* What you should do *
Write out all of the records exactly once more and skip the images.

Segment Open

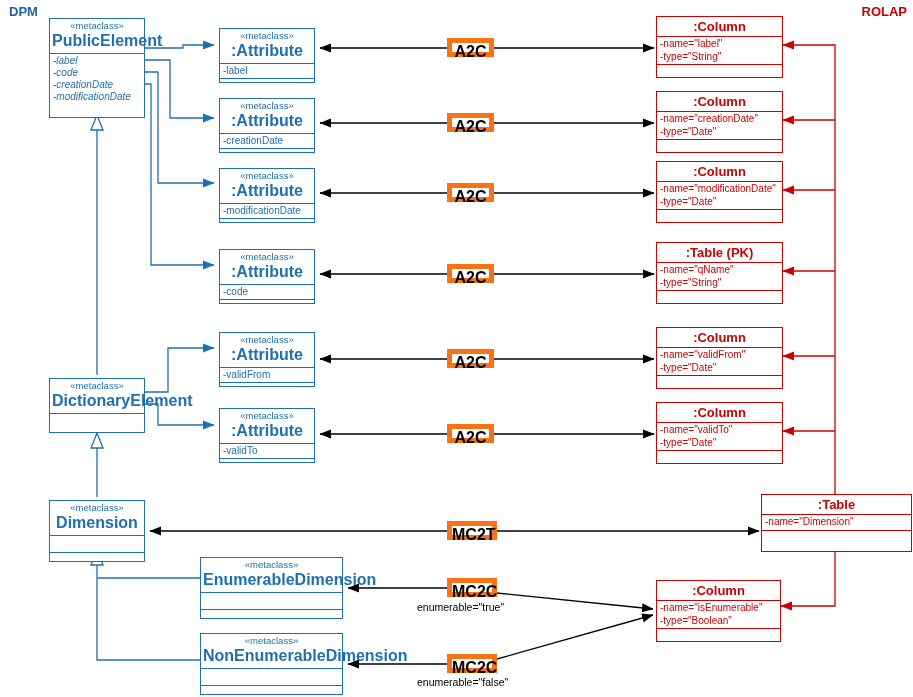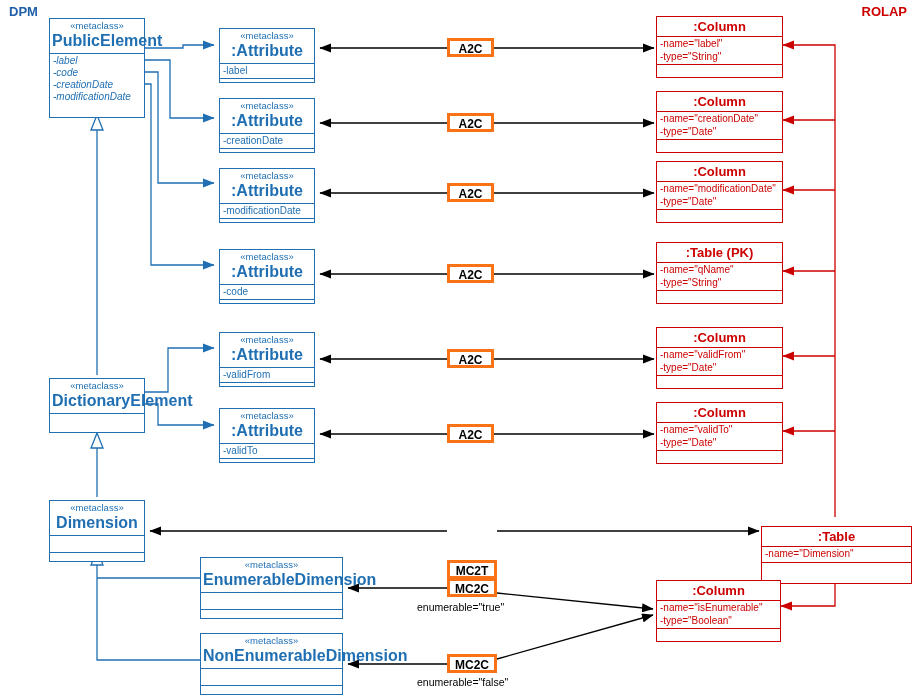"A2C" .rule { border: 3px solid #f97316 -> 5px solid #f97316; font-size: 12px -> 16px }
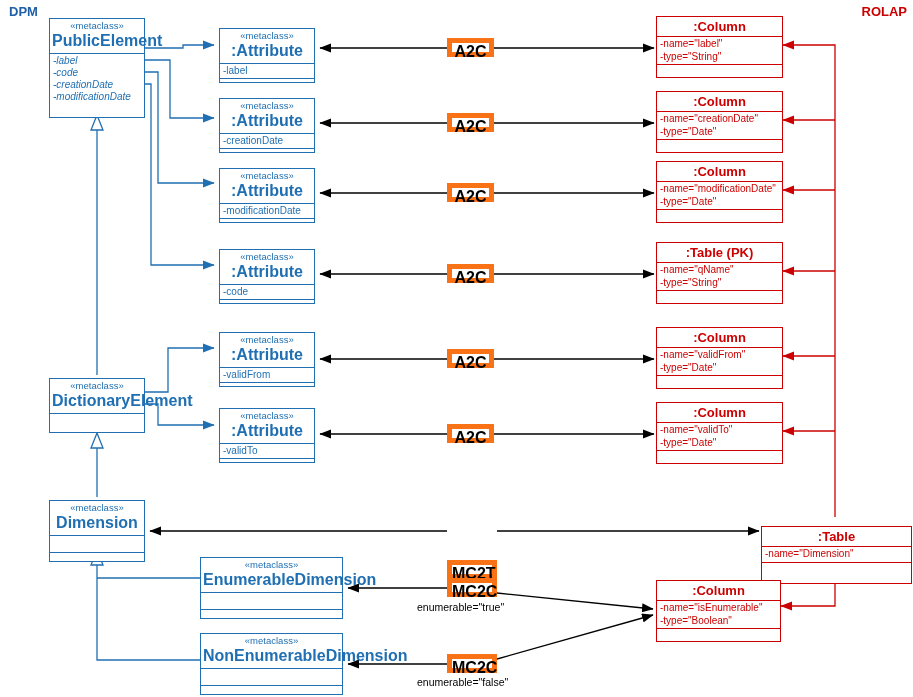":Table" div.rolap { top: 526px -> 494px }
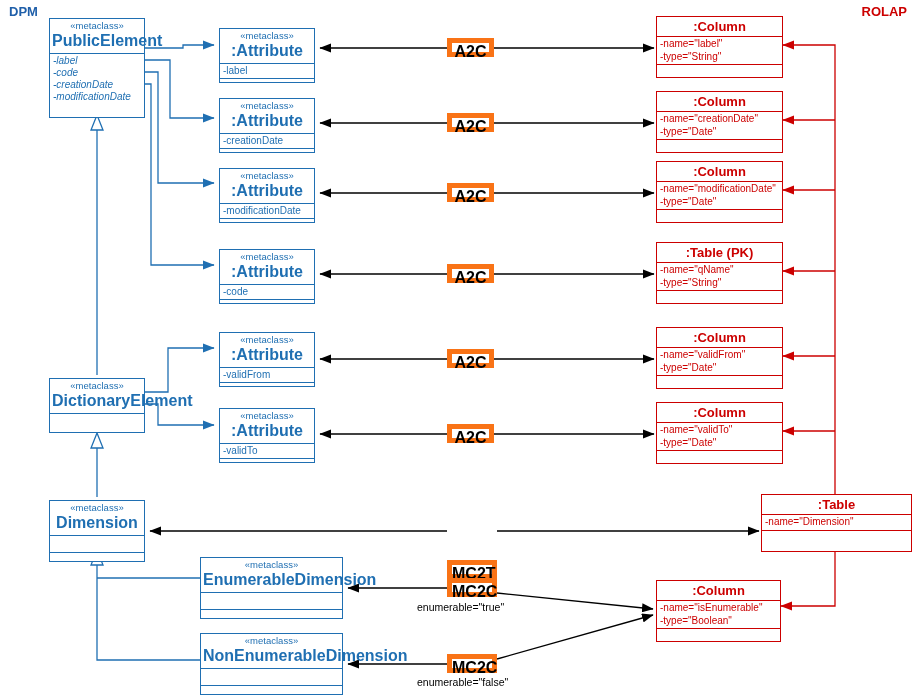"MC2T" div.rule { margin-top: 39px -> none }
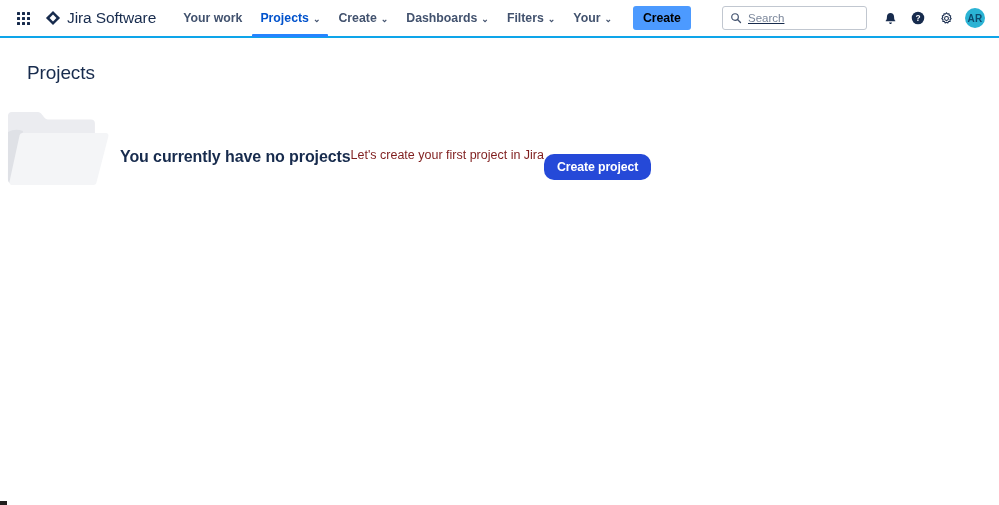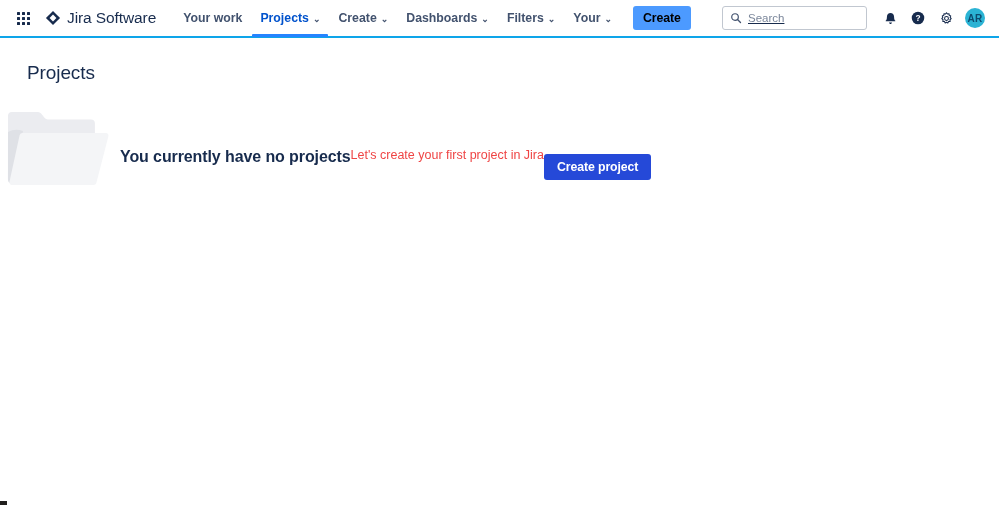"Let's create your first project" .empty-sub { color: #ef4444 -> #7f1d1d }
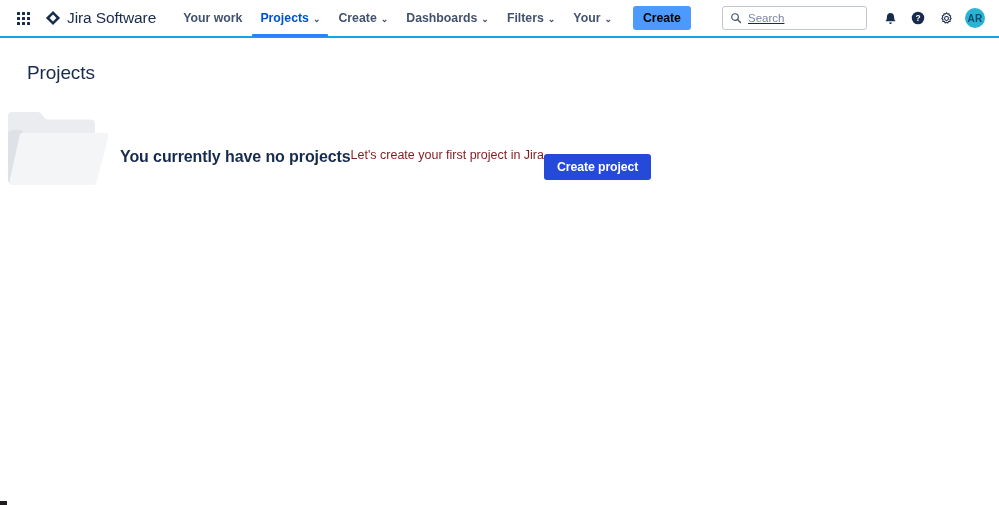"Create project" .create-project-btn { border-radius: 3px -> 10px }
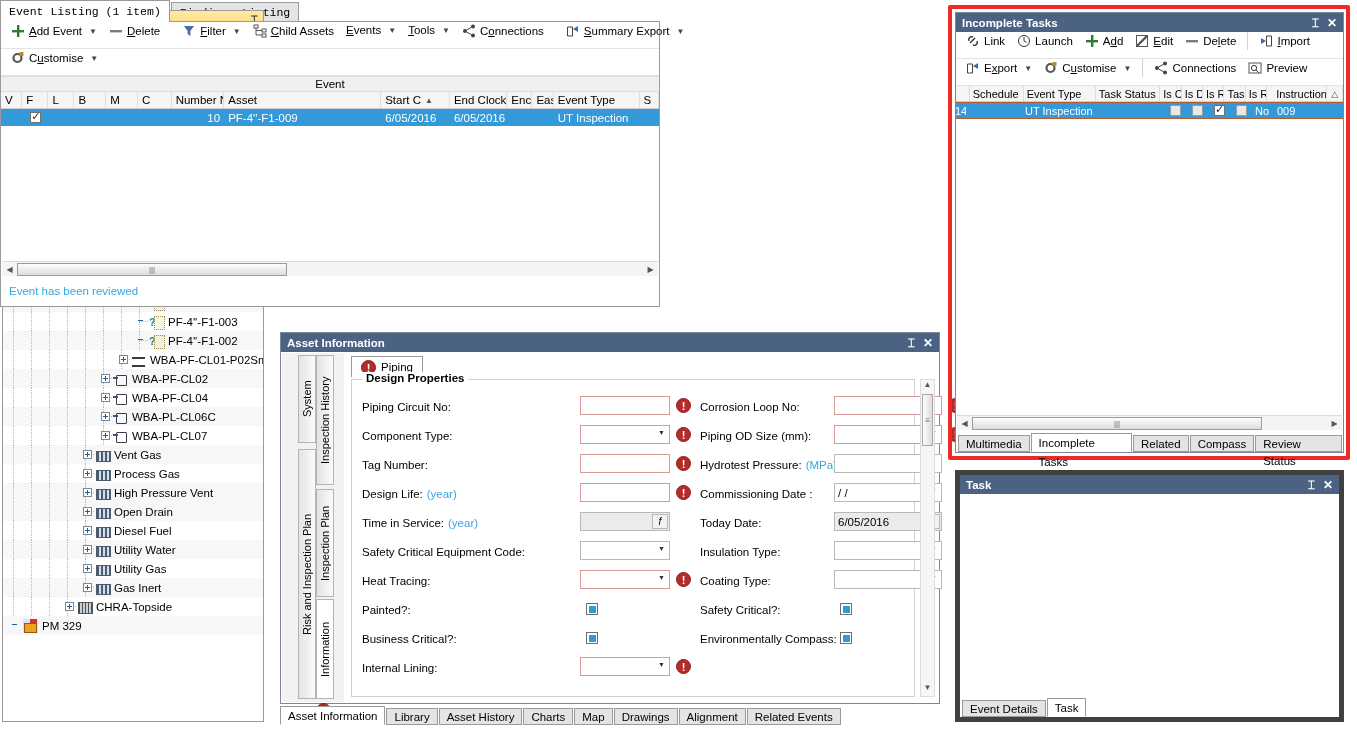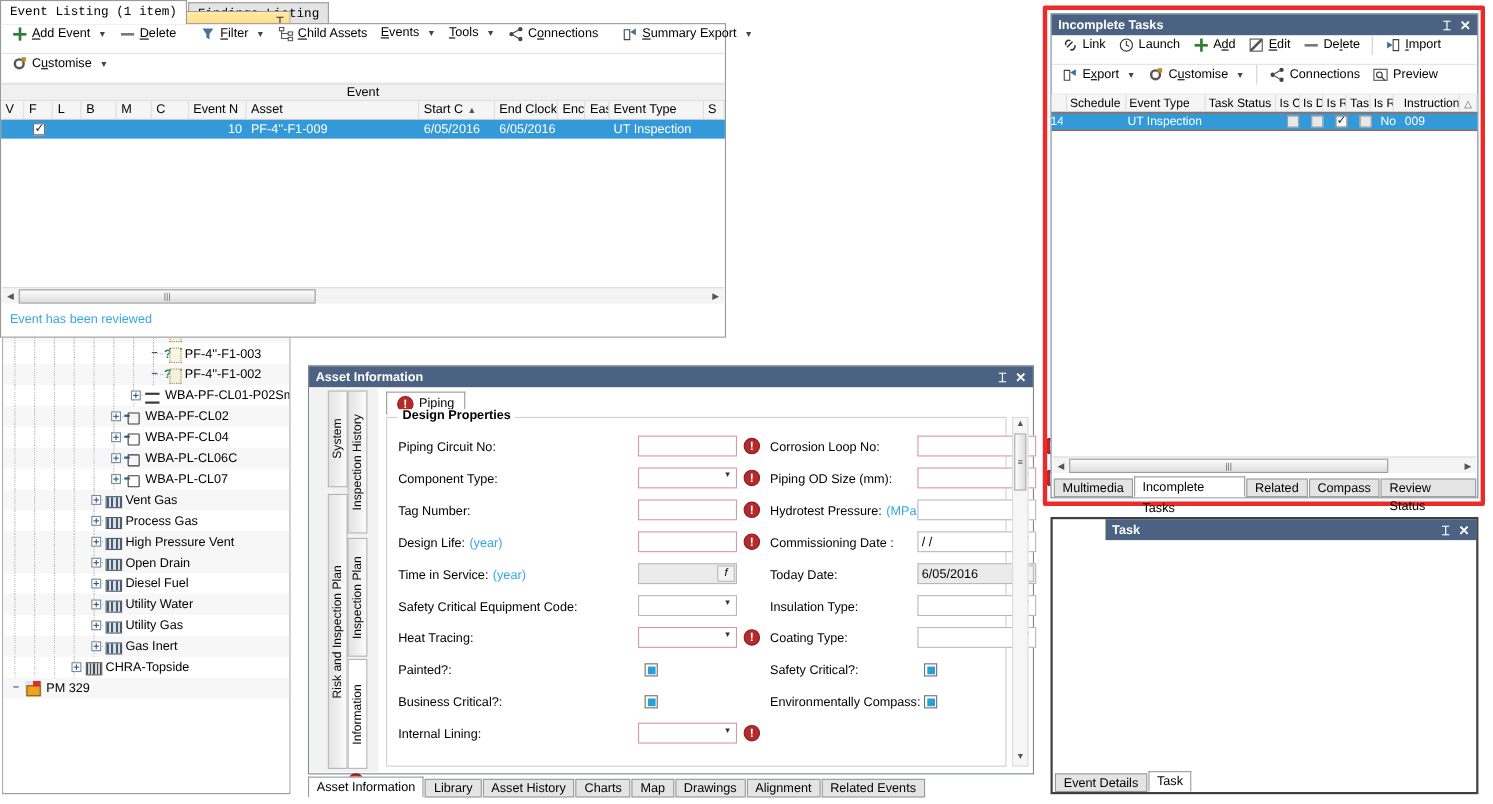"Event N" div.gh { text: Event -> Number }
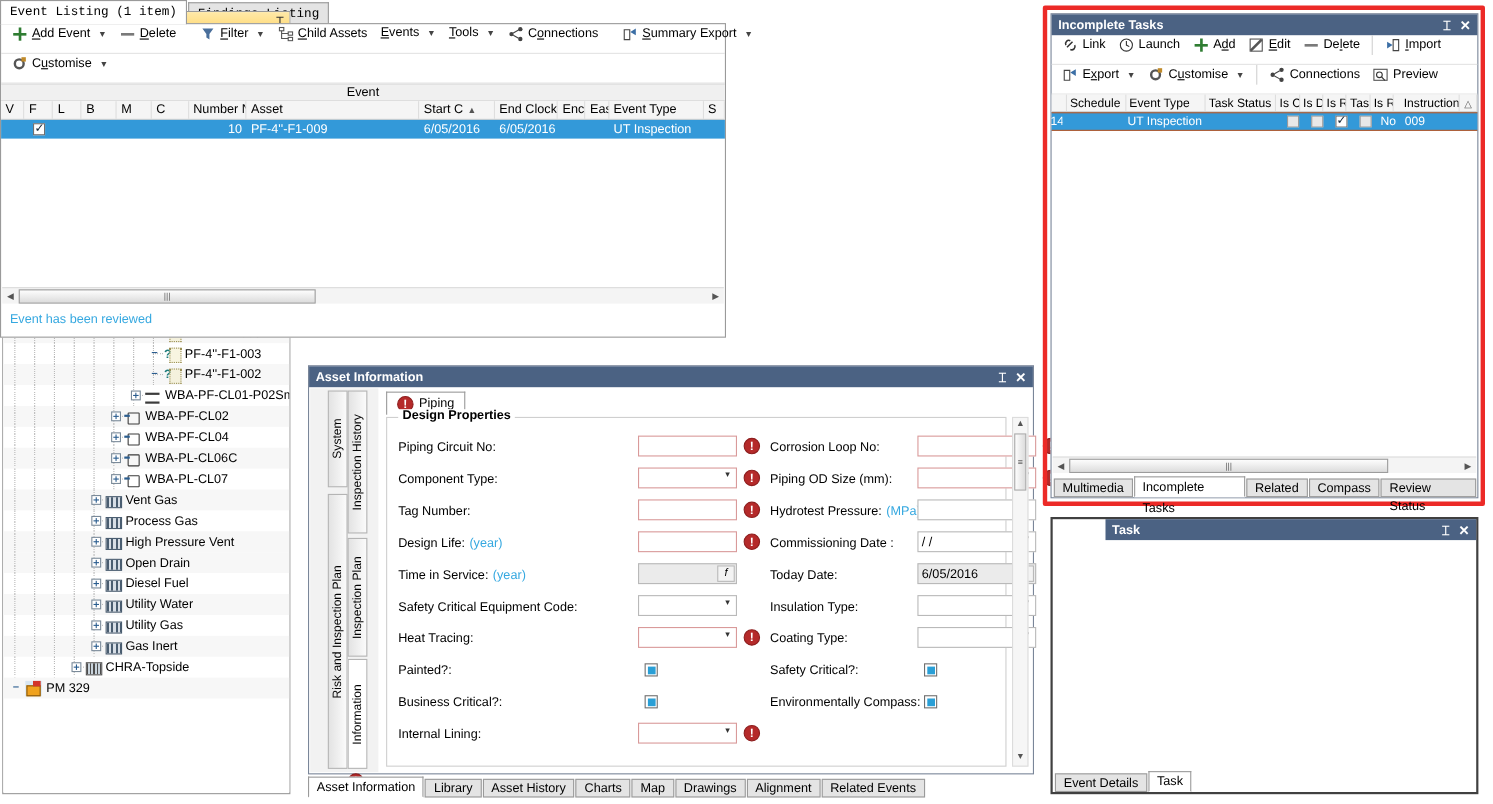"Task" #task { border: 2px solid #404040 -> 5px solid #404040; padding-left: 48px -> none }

Segment Closed

* Answer *
"A2C" .rule { border: 3px solid #f97316 -> 5px solid #f97316; font-size: 12px -> 16px }
":Table" div.rolap { top: 526px -> 494px }
"MC2T" div.rule { margin-top: 39px -> none }
"Let's create your first project" .empty-sub { color: #ef4444 -> #7f1d1d }
"Create project" .create-project-btn { border-radius: 3px -> 10px }
"Event N" div.gh { text: Event -> Number }
"Task" #task { border: 2px solid #404040 -> 5px solid #404040; padding-left: 48px -> none }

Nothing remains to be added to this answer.